The program, co-sponsored by the Marshalltown Area Chamber of Commerce and Iowa Valley Continuing Education, is aimed at developing community leaders through service. Each year, the class chooses a project that contributes to the community.
“This really shined through,” Draisey said. “The support of the class members and inspiration we got from fellow parents as well as parents that have children that would enjoy these pieces of equipment — we’re very proud of it.”
Leader of the project, Andrew Pool, said his team of 24 IVL class members was ready to celebrate the unveiling of the park right before the coronavirus pandemic put a halt to public gatherings.
“Then as things just started to open back up and people were feeling more comfortable being outdoors we get hit by hopefully a once in a lifetime natural event,” he said of the derecho.
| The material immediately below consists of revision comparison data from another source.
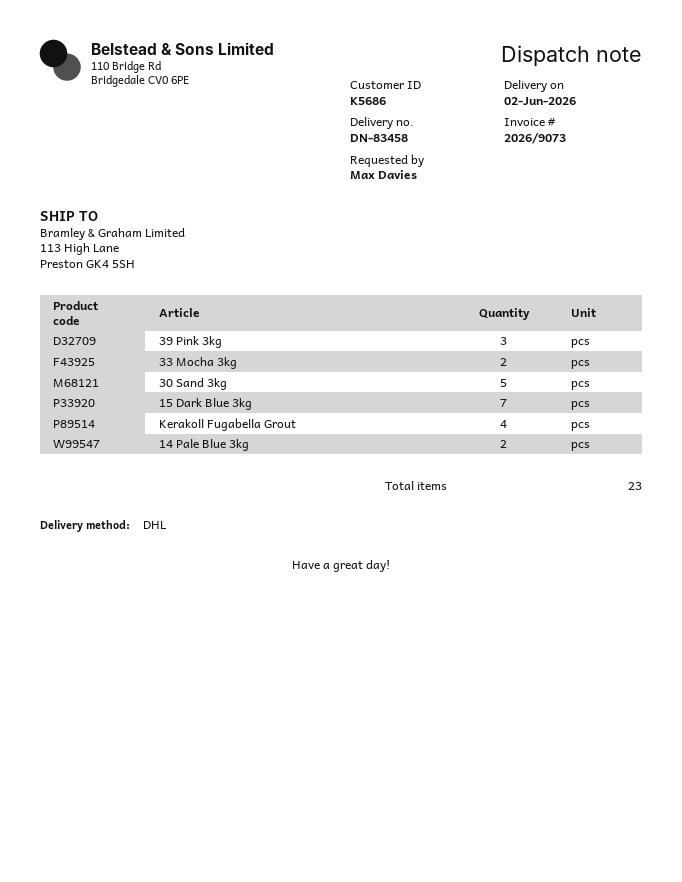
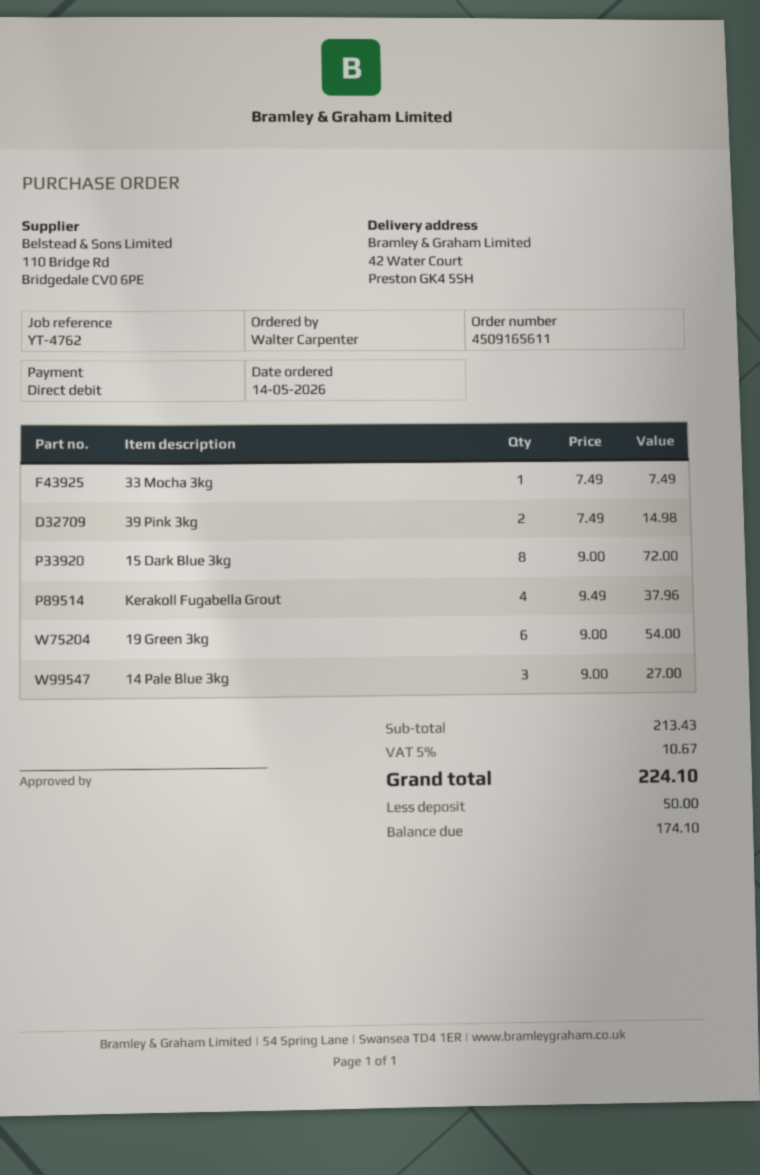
ordered by: Max Davies -> Walter Carpenter
ship to: 113 High Lane, Preston GK4 5SH -> 42 Water Court, Preston GK4 5SH
39 Pink 3kg: 3 -> 2
33 Mocha 3kg: 2 -> 1
30 Sand 3kg: 5 -> none
15 Dark Blue 3kg: 7 -> 8
14 Pale Blue 3kg: 2 -> 3
19 Green 3kg: none -> 6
Pool said Anson Park was chosen as the site for the inclusive playground because the park was already undergoing updates related to restroom and parking accessibility.
The inclusive playground at Anson Park is the only one of its kind in the area. Pool said the next nearest inclusive playground is Ankeny Miracle Park.
“It’s bigger than the original scope we thought of,” said Kathleen Brown, Marshalltown Community College registrar. “I hope the community is as excited about it as we are.”